G15 publishes essays to mark 125th anniversary
Clarion has called for the funding of housing to be overhauled as part of a new ‘social contract’

The 109,000-home association in a report to its 125th anniversary, said the way housing is paid for needs to change.
“The current system, with funding for housing associations pared away over several decades, does not equip us to meet the scale of the challenges we now face. New ideas – whether, for example, funding housing as infrastructure, or funding through land value capture – must not only be debated but be urgently agreed and implemented if current trends are to be halted and reversed”, it said.
The report, titled I am Home Therefore I Am: Five New Giants for Opportunity is inspired by the Beveridge report and brings together nine think pieces across housing, health, design, economics, technology and lived experience to look at the forces that will shape social housing over the next century. It said we need to look “wider than the traditional role of a housing provider.
It said: “The think pieces show us how inter-connected global trends all play out at a local level, affecting people’s lives. Housing is a pressure point, where social challenges are manifested, but it is also a tool for improving lives.
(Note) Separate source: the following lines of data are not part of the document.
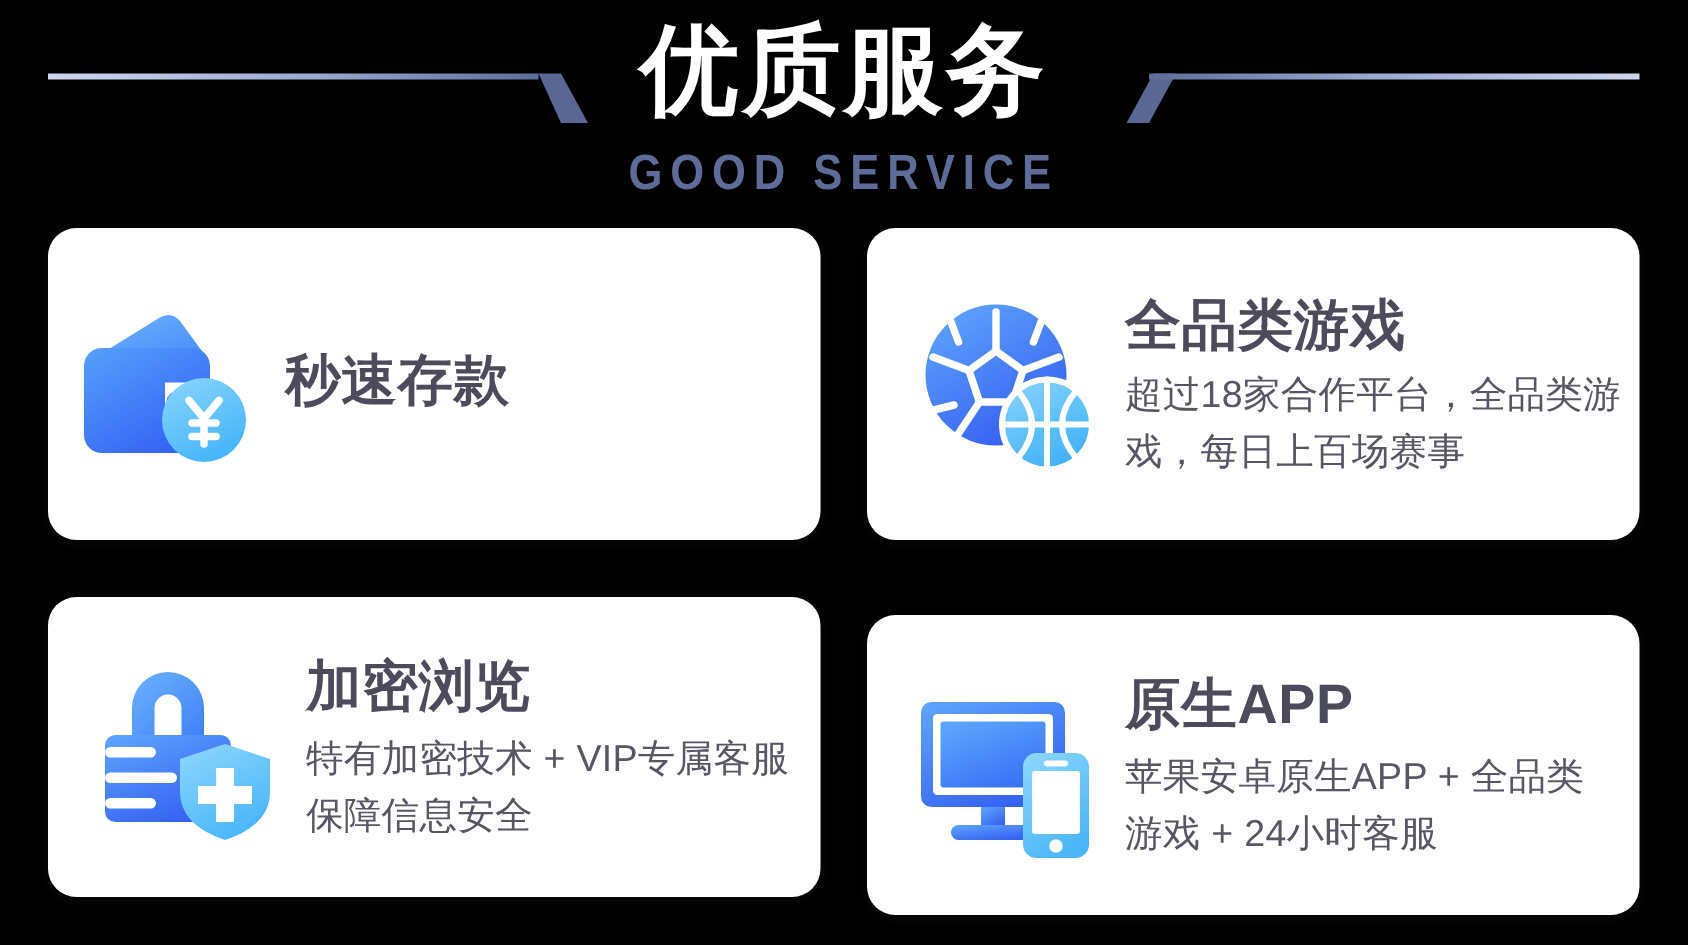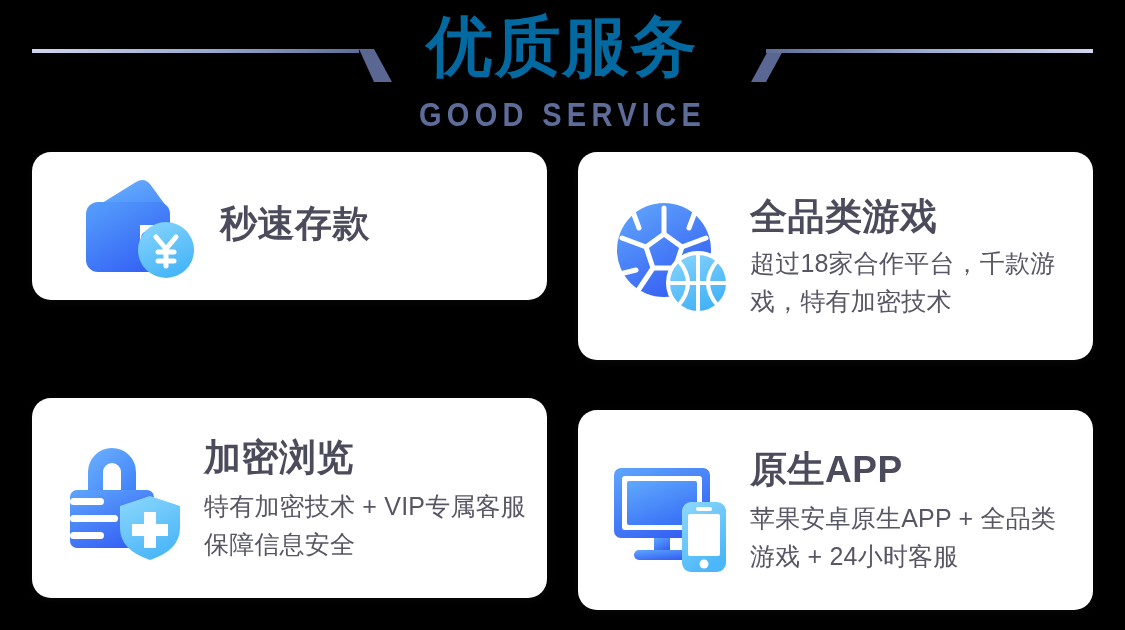"优质服务" .header-title { color: #0369a1 -> #ffffff }
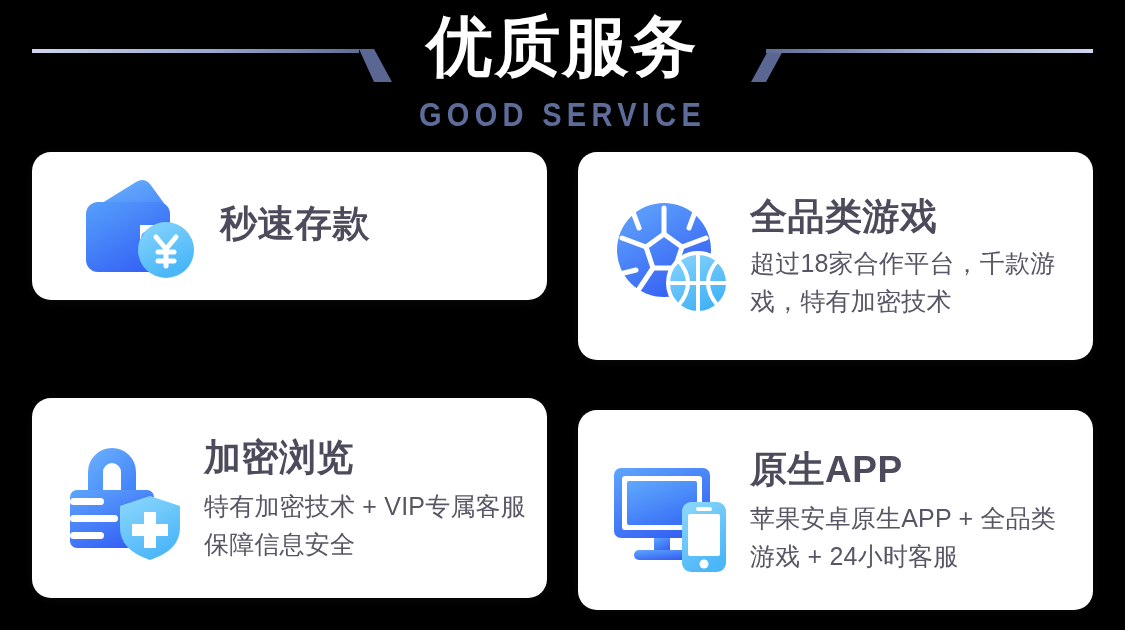"秒速存款" .card.c0 { height: 148px -> 208px; padding: 0 16px 0 46px -> 0 16px 0 16px }
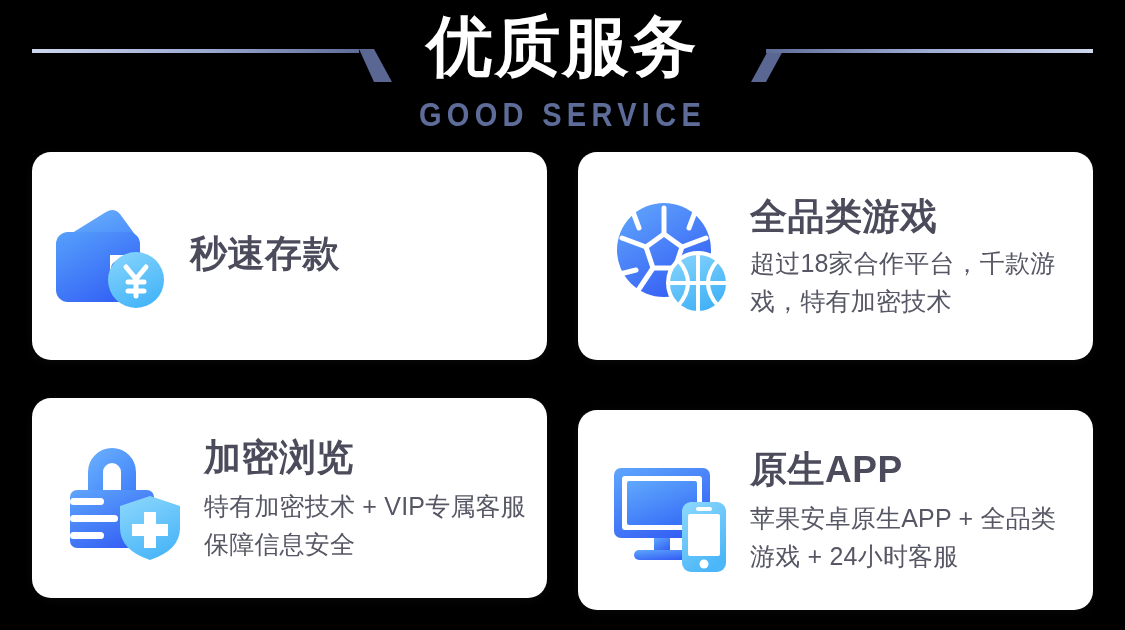"超过18家合作平台，千款游戏，特有加密技术" div.card-desc { text: 千款游戏，特有加密技术 -> 全品类游戏，每日上百场赛事 }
If people are housed well, in functioning, supportive communities, so much more is possible.”
“We propose a new contract for social housing: a partnership between Clarion and its residents, between Clarion and its network of stakeholders, and between citizens and their government. Housing is essential infrastructure, with its purpose grounded in improving lives rather than merely providing shelter. But it is also a pressure point where global trends – climate change, demographic shifts, and economic pressures – play out locally.
“To respond, Clarion must think beyond traditional roles, scaling up innovation and collaboration to build supportive, sustainable communities.”
The report lists five ‘giants of opportunity’, namely connection, resilience, sufficiency, trust and health. This echoes the “five giant evils” of “want, disease, ignorance, squalor, and idleness” that the 1942 Beveridge report suggested the welfare state should tackle.